Running my work schedule through my head, it was possible to get a fourth job if it was willing to work around my current work demands. I had Tuesday afternoons free, and Friday and Saturday mornings free. Sure, I would be seeing Nan even less, but the income might be just enough to cover the additional medication costs.
Forgetting all about my dinner, I headed towards my bedroom to get my used laptop. I’d gotten it before Nan had moved in and money hadn’t been so tight. It still worked, though it didn’t hold a charge for crap. However, it was the only computer that I had, so as long as they still sold charging cords for it, I’d be using it. I just prayed that it had a few more years left of life on its computer years.
Hauling it into the kitchen with me, I turned it on and gave it time to come to life as I went back to making myself something to eat. Between making my chicken salad and replying to Nan’s idle chitchat, I searched her medications to see if I could find any help with prescription costs. Government health insurance really did suck donkey balls.
An hour later, I heard Nan call out to me from the living room. “Collins, shouldn’t you be getting ready for work?”

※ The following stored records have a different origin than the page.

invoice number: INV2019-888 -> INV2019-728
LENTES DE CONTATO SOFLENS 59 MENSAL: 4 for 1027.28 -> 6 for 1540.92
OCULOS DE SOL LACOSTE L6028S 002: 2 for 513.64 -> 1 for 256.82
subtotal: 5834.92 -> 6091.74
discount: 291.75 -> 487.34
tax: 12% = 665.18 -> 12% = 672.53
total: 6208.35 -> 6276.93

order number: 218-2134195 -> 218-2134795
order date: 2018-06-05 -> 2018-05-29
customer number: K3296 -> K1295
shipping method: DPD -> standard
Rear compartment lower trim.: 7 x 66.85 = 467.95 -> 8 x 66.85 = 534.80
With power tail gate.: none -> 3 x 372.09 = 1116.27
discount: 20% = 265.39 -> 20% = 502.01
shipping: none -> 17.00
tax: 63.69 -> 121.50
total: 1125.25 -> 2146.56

I glanced at the bottom corner of the laptop. “Shit,” I hissed, and I could hear Nan chuckle. Even though my jobs weren’t glamorous, I took pride in my work ethic, and I was never late.
“Relax, dear,” Nan said. “You have plenty of time.”

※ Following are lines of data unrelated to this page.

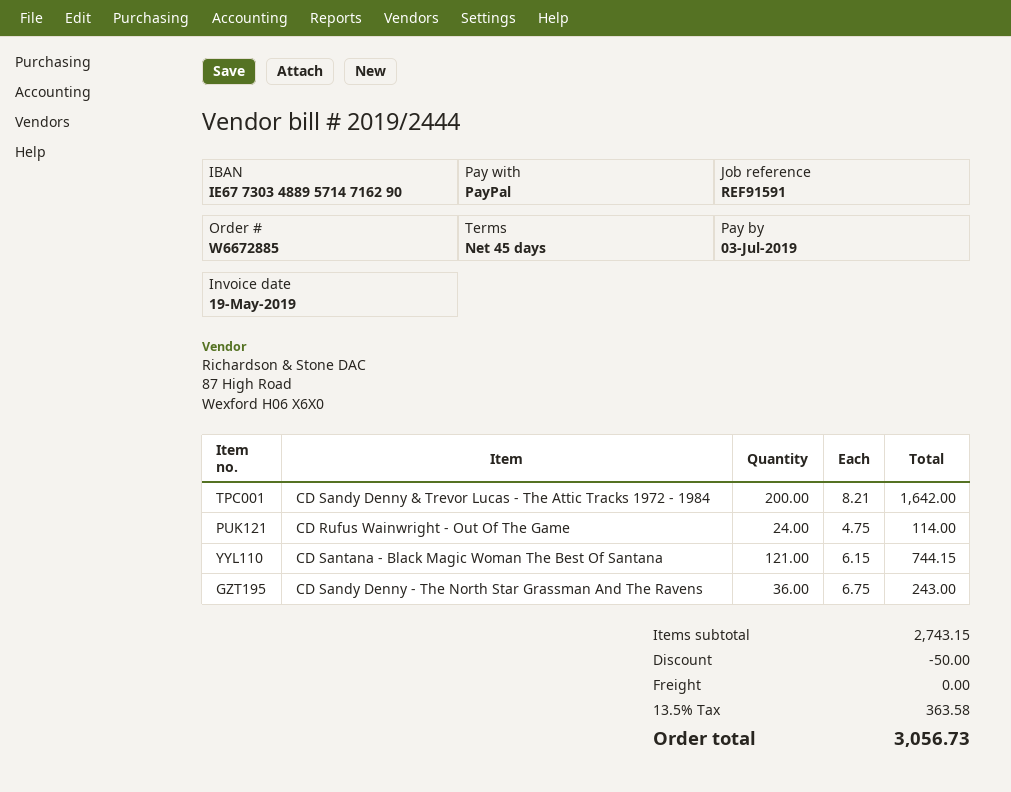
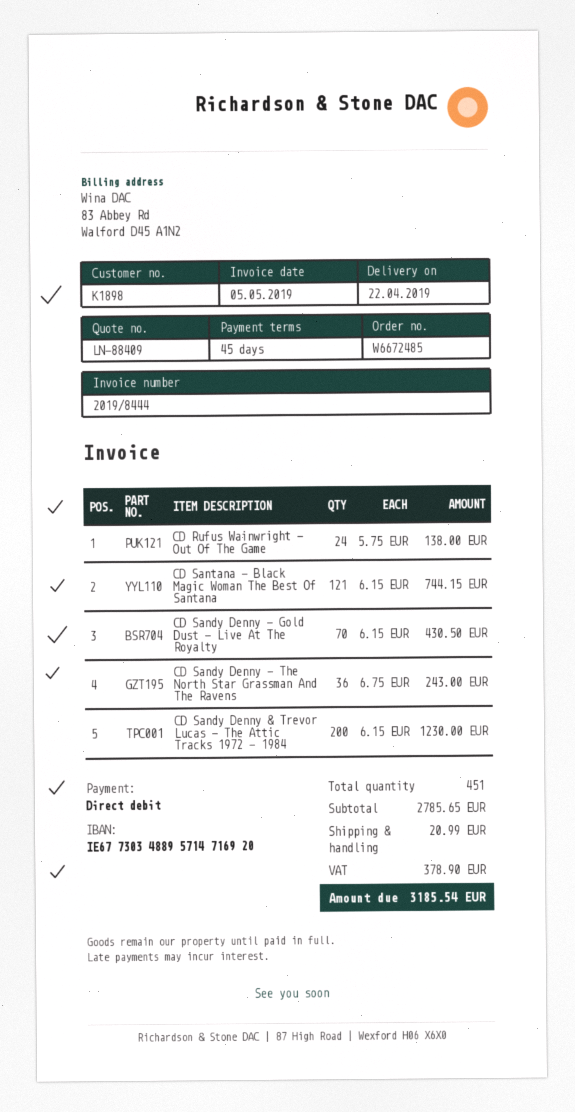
order number: W6672885 -> W6672485
invoice number: 2019/2444 -> 2019/8444
invoice date: 2019-05-19 -> 2019-05-05
payment method: PayPal -> direct debit
bank account: IE67730348895714716290 -> IE67730348895714716920
CD Sandy Denny & Trevor Lucas - The Attic Tracks 1972 - 1984: 200 x 8.21 = 1642.00 -> 200 x 6.15 = 1230.00
CD Rufus Wainwright - Out Of The Game: 24 x 4.75 = 114.00 -> 24 x 5.75 = 138.00
CD Sandy Denny - Gold Dust - Live At The Royalty: none -> 70 x 6.15 = 430.50
subtotal: 2743.15 -> 2785.65
discount: 50.00 -> none
shipping: 0.00 -> 20.99
tax: 363.58 -> 378.90
total: 3056.73 -> 3185.54

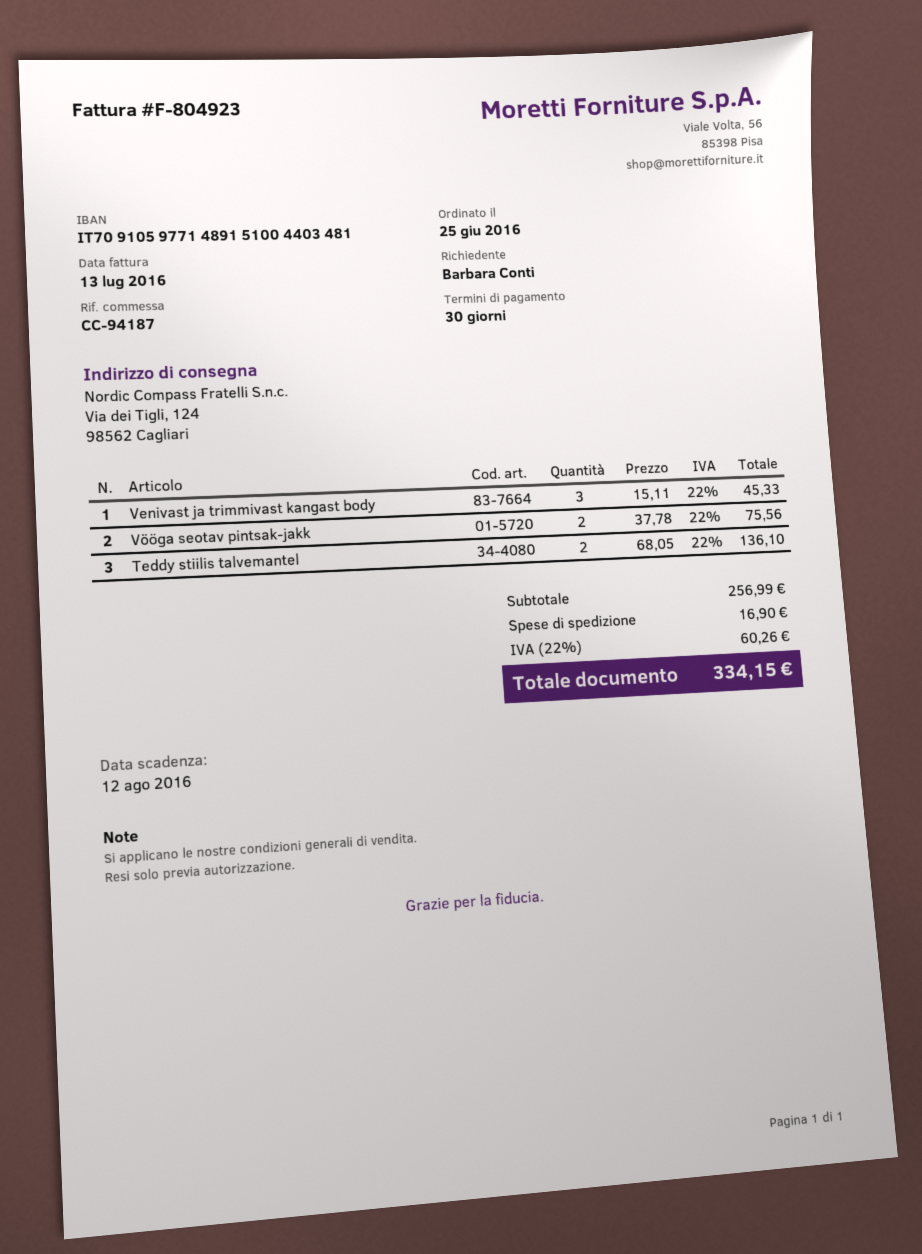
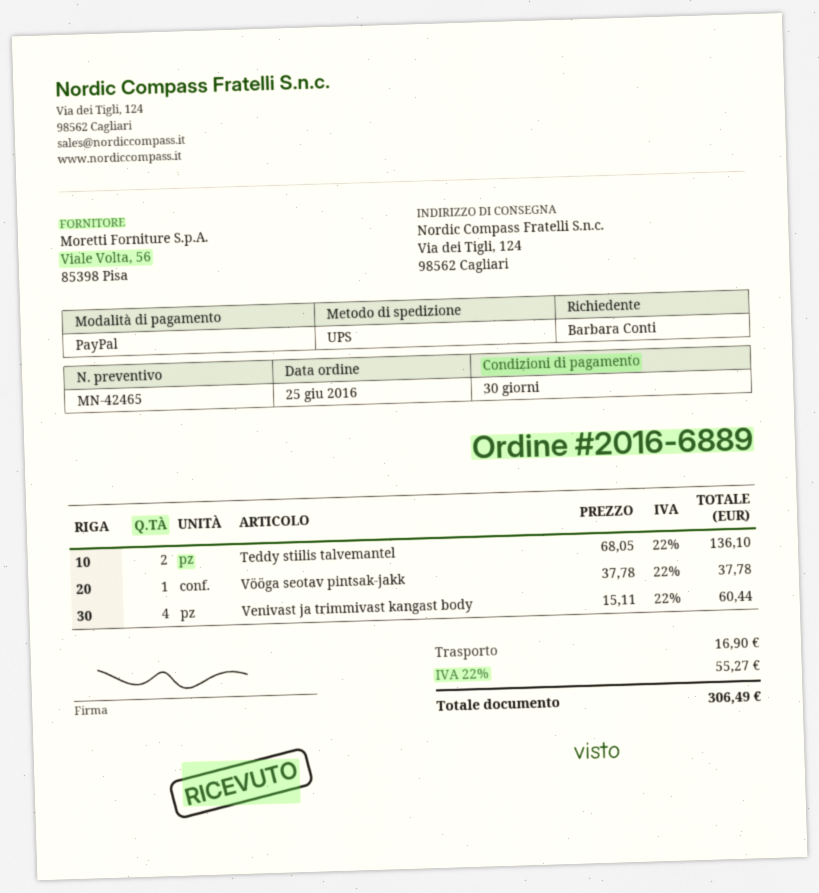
Venivast ja trimmivast kangast body: 3 x 15.11 = 45.33 -> 4 x 15.11 = 60.44
Vööga seotav pintsak-jakk: 2 x 37.78 = 75.56 -> 1 x 37.78 = 37.78
tax: 22% = 60.26 -> 22% = 55.27
total: 334.15 -> 306.49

“No,” I corrected, glancing over the laptop at her. “I had plenty of time an hour ago.”
“Well, then, get going,” she replied. “I’ll make sure everything here is locked up nice and tight.”
Standing up, I quickly began cleaning up my dinner mess. “Thanks, Nan.”
“Will you stop thanking me for every little thing, child?” she chided. “It’s the least I can do for all that you’ve done for me.”
I shot her a look. “You raised me,” I reminded her. “I’m not doing anything but showing my gratitude for that.”
Nan smiled softly at me. “I love you, Collins.”
I raced over to her before heading towards my bedroom. Kissing her on the top of her head, I said, “I love you, too.”